Sopas, cazuelas y legumbres vuelven con fuerza cuando bajan las temperaturas. Sin embargo, y pese a ser preparaciones habituales para enfrentar el frío, pueden terminar desplazando el consumo de ensaladas y verduras crudas, alimentos que cumplen un rol importante en la nutrición diaria, especialmente en una época marcada por mayor circulación de enfermedades respiratorias.
Así lo destacó el académico de la Escuela de Nutrición y Dietética de la Universidad de Talca, Alonso Hernández Melo, quien señaló que, “durante otoño e invierno el cuerpo experimenta cambios fisiológicos asociados al descenso de la temperatura y a la menor exposición solar. Uno de ellos es un leve aumento del gasto energético, ya que el organismo debe esforzarse más para mantener estable su temperatura interna”.
Sin embargo, el especialista advirtió que esa mayor demanda de energía no debe confundirse con el consumo descontrolado de alimentos altos en calorías. Más aún cuando, en esta época, suelen aparecer preparaciones fritas o ricas en harinas refinadas y azúcares, cuya ingesta frecuente puede superar con facilidad ese gasto adicional.
El nutricionista precisó que, “durante estas fechas las personas suelen tener un poco de rechazo por todos los alimentos que tienen temperaturas más frías, como por ejemplo la fruta, la verdura o el agua que sale directamente de la llave”. Sin embargo, reemplazar las verduras crudas por comidas calientes tiene un punto relevante desde lo nutricional, ya que “el problema es que cada vez que las verduras se someten a un proceso de cocción, donde existen altas temperaturas, parte de los nutrientes se pierden”, explicó el especialista.

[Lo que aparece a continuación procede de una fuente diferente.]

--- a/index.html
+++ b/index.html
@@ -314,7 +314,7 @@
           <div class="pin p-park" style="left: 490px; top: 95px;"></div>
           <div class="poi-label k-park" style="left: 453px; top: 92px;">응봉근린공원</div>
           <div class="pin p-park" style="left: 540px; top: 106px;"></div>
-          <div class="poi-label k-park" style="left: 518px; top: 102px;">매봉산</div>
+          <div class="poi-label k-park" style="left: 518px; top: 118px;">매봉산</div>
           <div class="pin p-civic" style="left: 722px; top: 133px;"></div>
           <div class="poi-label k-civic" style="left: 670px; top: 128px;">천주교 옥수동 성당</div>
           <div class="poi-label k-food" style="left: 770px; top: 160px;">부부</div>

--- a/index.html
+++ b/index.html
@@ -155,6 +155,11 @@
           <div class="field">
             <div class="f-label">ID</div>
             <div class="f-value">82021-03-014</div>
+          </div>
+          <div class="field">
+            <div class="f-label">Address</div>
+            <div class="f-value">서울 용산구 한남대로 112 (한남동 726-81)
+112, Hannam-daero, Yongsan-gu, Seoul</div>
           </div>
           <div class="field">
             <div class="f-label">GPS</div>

Por eso, el llamado no es abandonar estas preparaciones durante el invierno, sino que incorporar “la ensalada en su estado crudo debido a que aporta muchos más nutrientes, más vitaminas, minerales y mucha más fibra”.

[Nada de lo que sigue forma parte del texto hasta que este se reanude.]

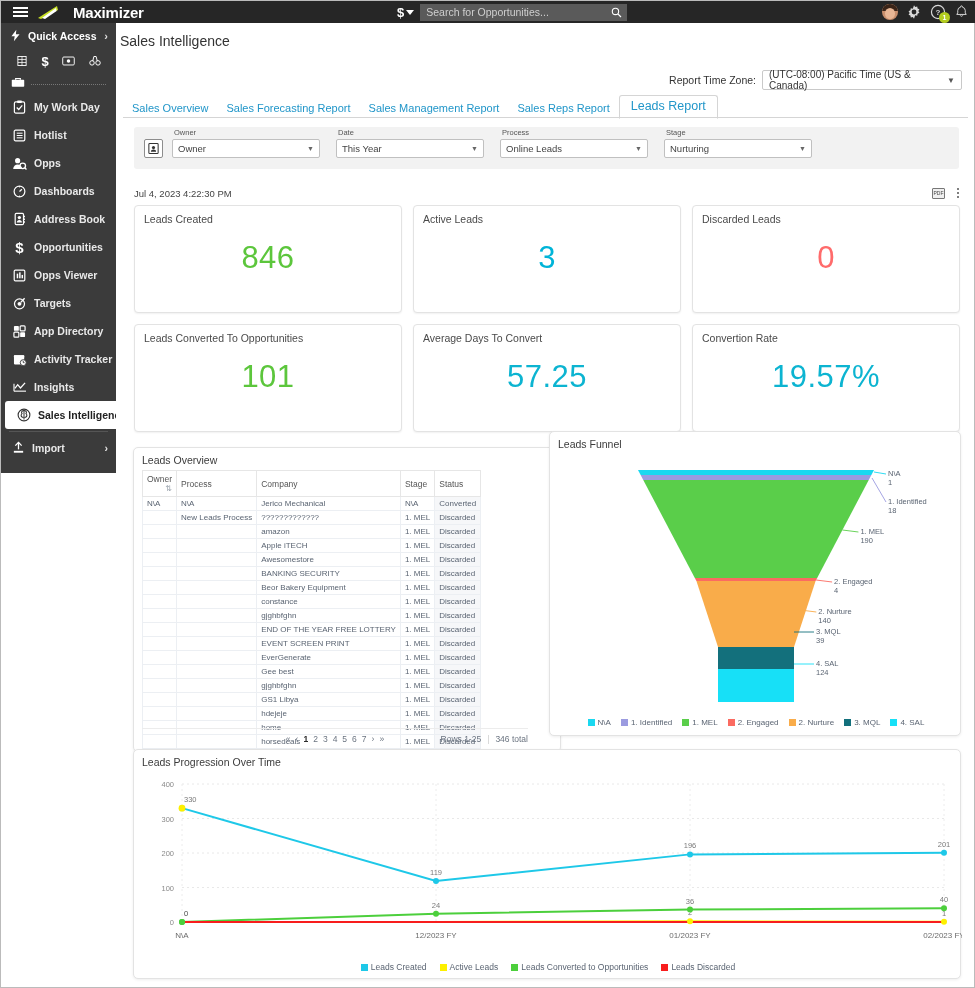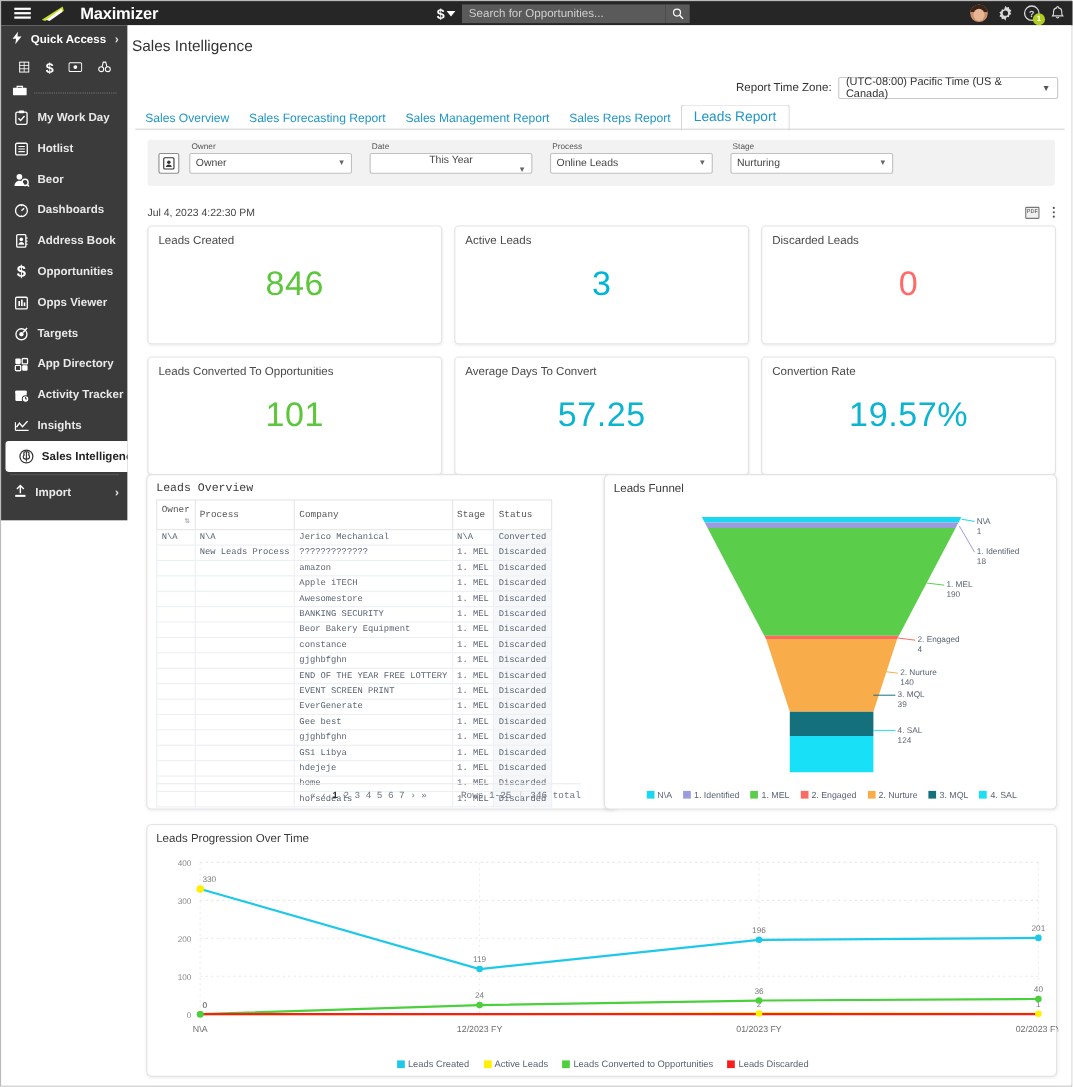--- a/index.html
+++ b/index.html
@@ -113,7 +113,7 @@
   }
   .fld-select .caret { margin-left:auto; font-size:7px; color:#666; padding-left:6px;}
   .fld.w1 .fld-select { width:148px; }
-  .fld.w2 .fld-select { width:148px;flex-direction:column; }
+  .fld.w2 .fld-select { width:148px; }
   .fld.w3 .fld-select { width:148px; }
   .fld.w4 .fld-select { width:148px; }
 

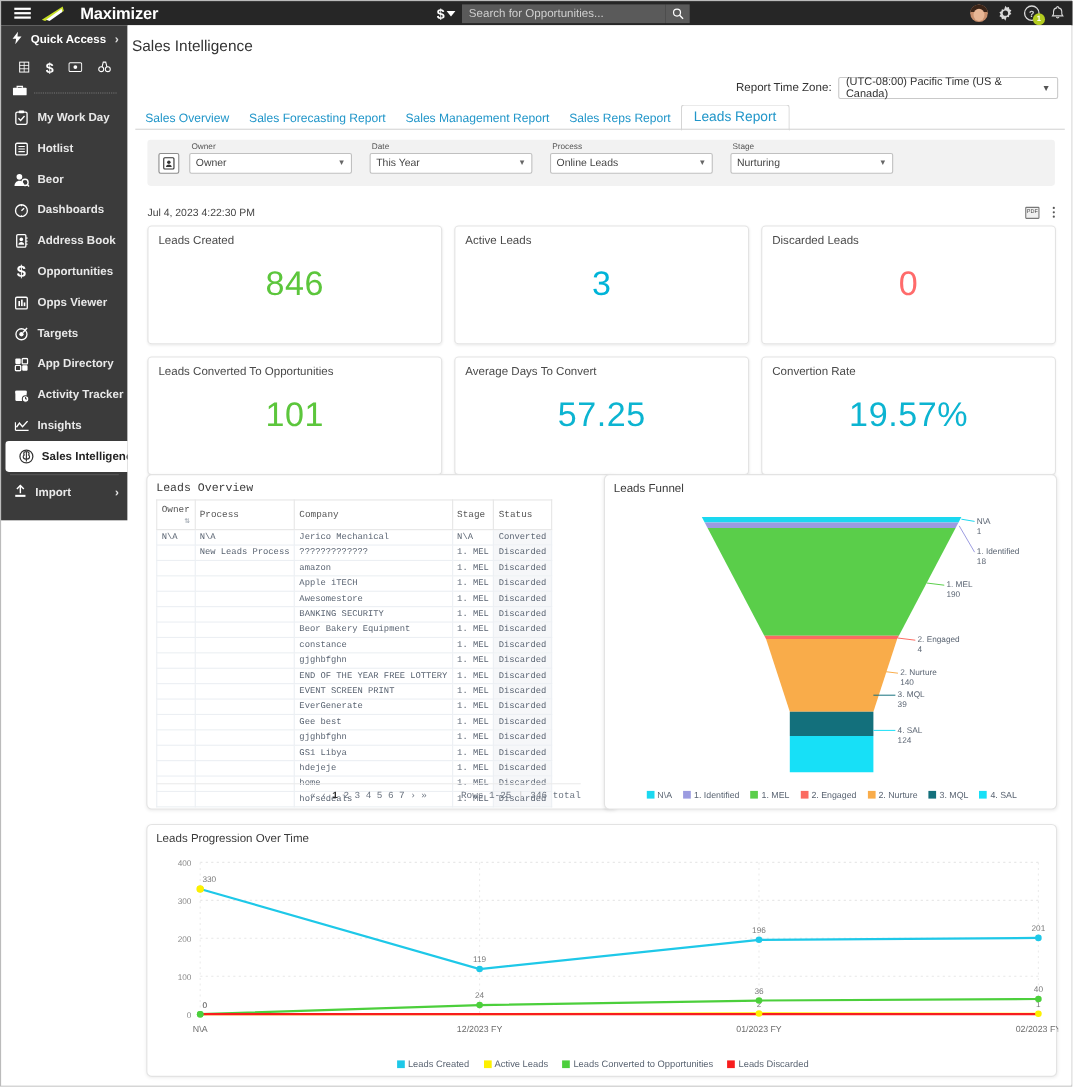--- a/index.html
+++ b/index.html
@@ -334,7 +334,7 @@
             <line x1="13.6" y1="11.6" x2="15.5" y2="13.5" stroke="#fff" stroke-width="1.4"></line>
           </svg>
       </span>
-      <span class="lbl">Beor</span>
+      <span class="lbl">Opps</span>
     </div>
     <div class="nav-item">
       <span class="ico">

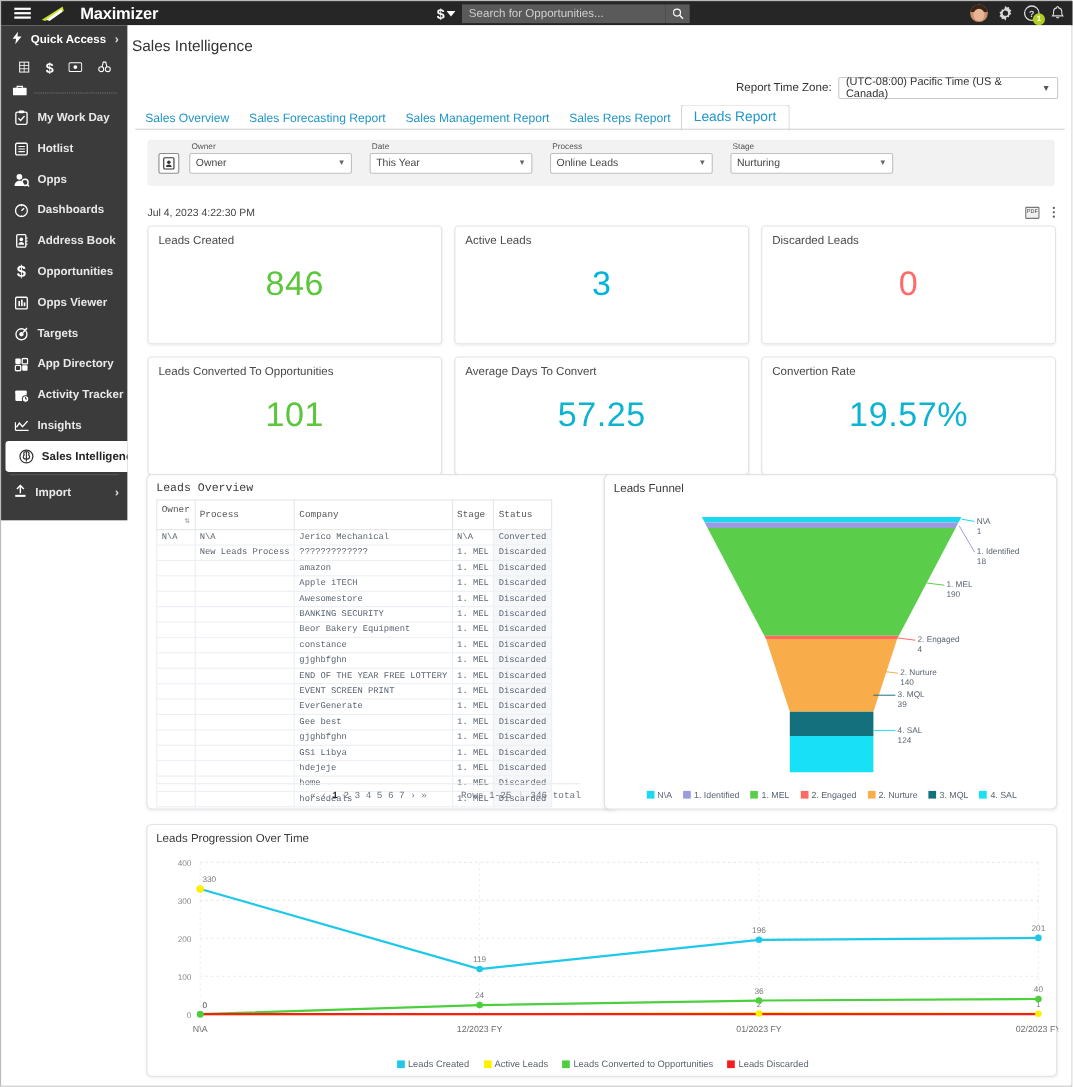--- a/index.html
+++ b/index.html
@@ -146,7 +146,7 @@
   }
   .panel-title { font-size:10.5px; color:#3b3b3b; padding:6px 0 0 8px; }
 
-  #overviewPanel { left:0; top:0; width:428px; height:305px;font-family:Liberation Mono, monospace; }
+  #overviewPanel { left:0; top:16px; width:428px; height:305px; }
   #funnelPanel { left:416px; top:0; width:412px; height:305px; }
   #progressPanel { left:0; top:318px; width:828px; height:230px; }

La fibra cumple un papel clave en la salud intestinal y en el funcionamiento del sistema inmune, por lo que mantener el consumo de frutas, verduras, legumbres, frutos secos y semillas puede ayudar a sostener mejores hábitos durante los meses fríos. A ello se suma la importancia de nutrientes como las vitaminas A, C y D, además de compuestos presentes en alimentos como ajo, cebolla y puerro.

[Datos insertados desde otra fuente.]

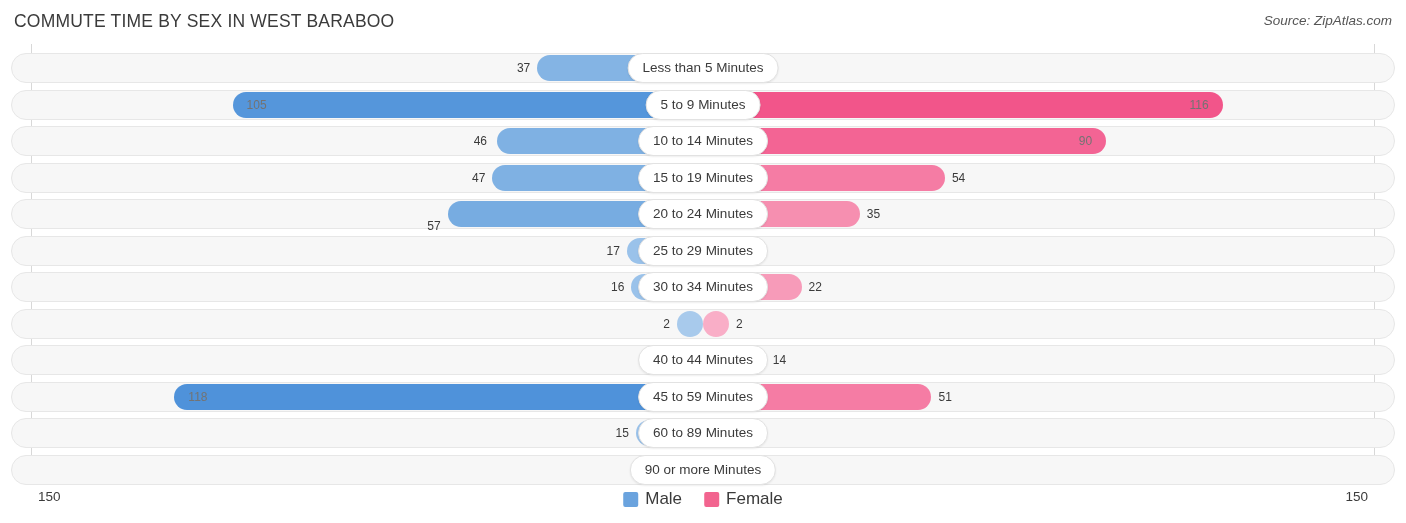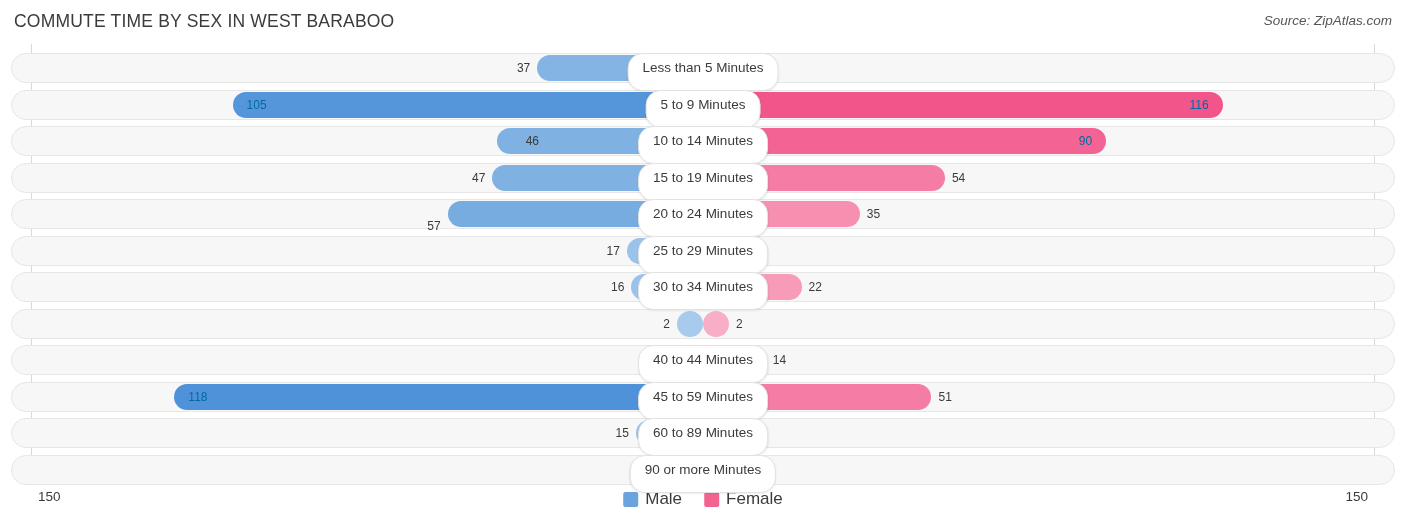--- a/index.html
+++ b/index.html
@@ -57,7 +57,7 @@
 
   .cat-label {
     position: absolute; left: 50%; transform: translateX(-50%);
-    top: 3px; height: 38px; line-height: 28px;
+    top: 3px; height: 30px; line-height: 28px;
     background: #ffffff;
     border: 1px solid #e2e2e2;
     border-radius: 15px;

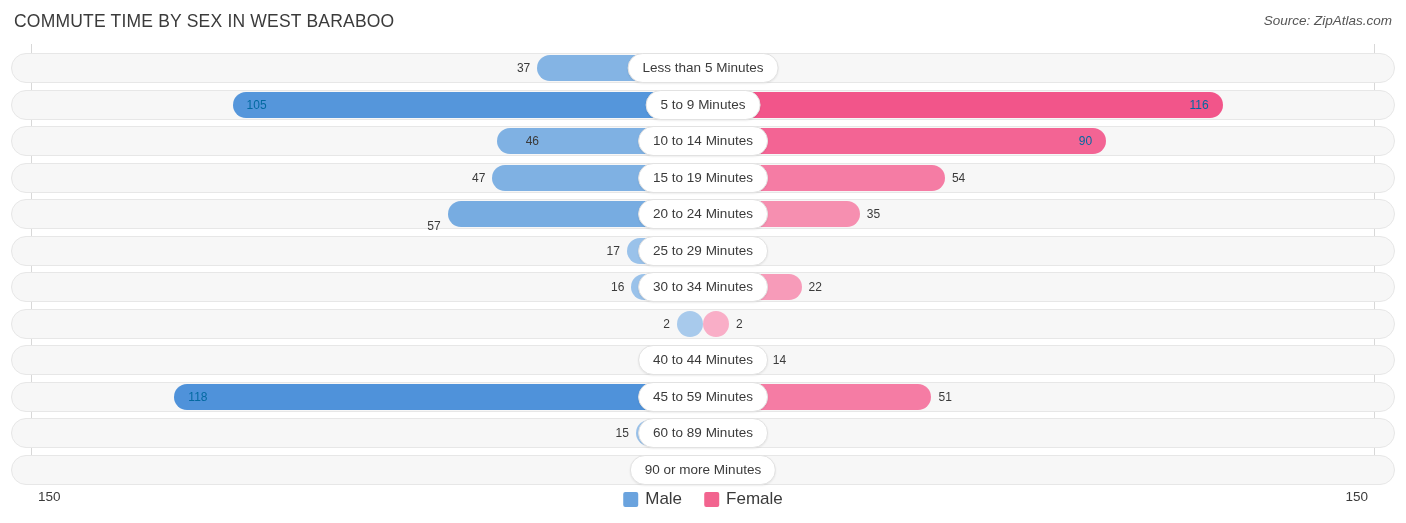--- a/index.html
+++ b/index.html
@@ -53,7 +53,7 @@
     font-size: 12px; color: #3b3b3b; white-space: nowrap;
   }
   .val.out-left  { text-align: right; }
-  .val.in  { color: #0369a1; }
+  .val.in  { color: #737373; }
 
   .cat-label {
     position: absolute; left: 50%; transform: translateX(-50%);

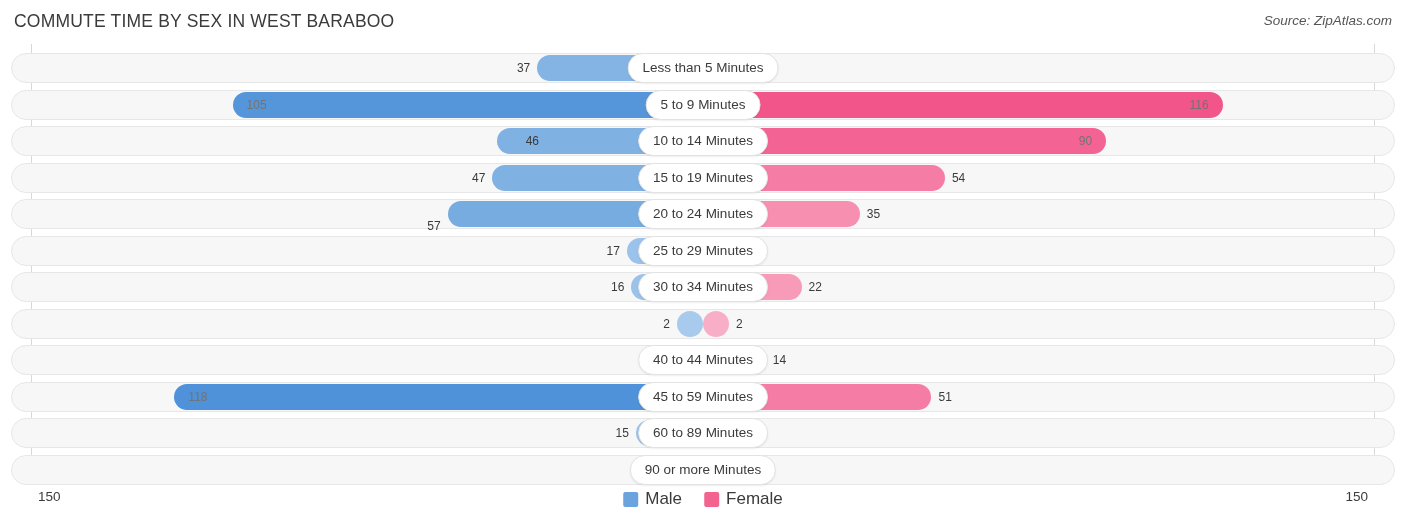--- a/index.html
+++ b/index.html
@@ -115,7 +115,7 @@
         <div class="row">
           <div class="track"></div>
           <div class="bar male" style="width: 206.08px; background: rgb(127, 177, 227);"></div>
-          <div class="val out-left" style="right: 867px;">46</div>
+          <div class="val out-left" style="right: 919px;">46</div>
           <div class="bar female" style="width: 403.2px; background: rgb(243, 100, 148);"></div>
           <div class="val in" style="right: 313.8px;">90</div>
           <div class="cat-label">10 to 14 Minutes</div>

Por último, Hernández Melo recomendó cuidar los horarios de alimentación y mantener actividad física adaptada a las condiciones de cada persona. La clave, sostuvo, está en no dejar que el frío desordene por completo la rutina alimentaria y lograr que las comidas calientes convivan con ensaladas, frutas y otros vegetales que ayudan a cuidar la salud durante el invierno.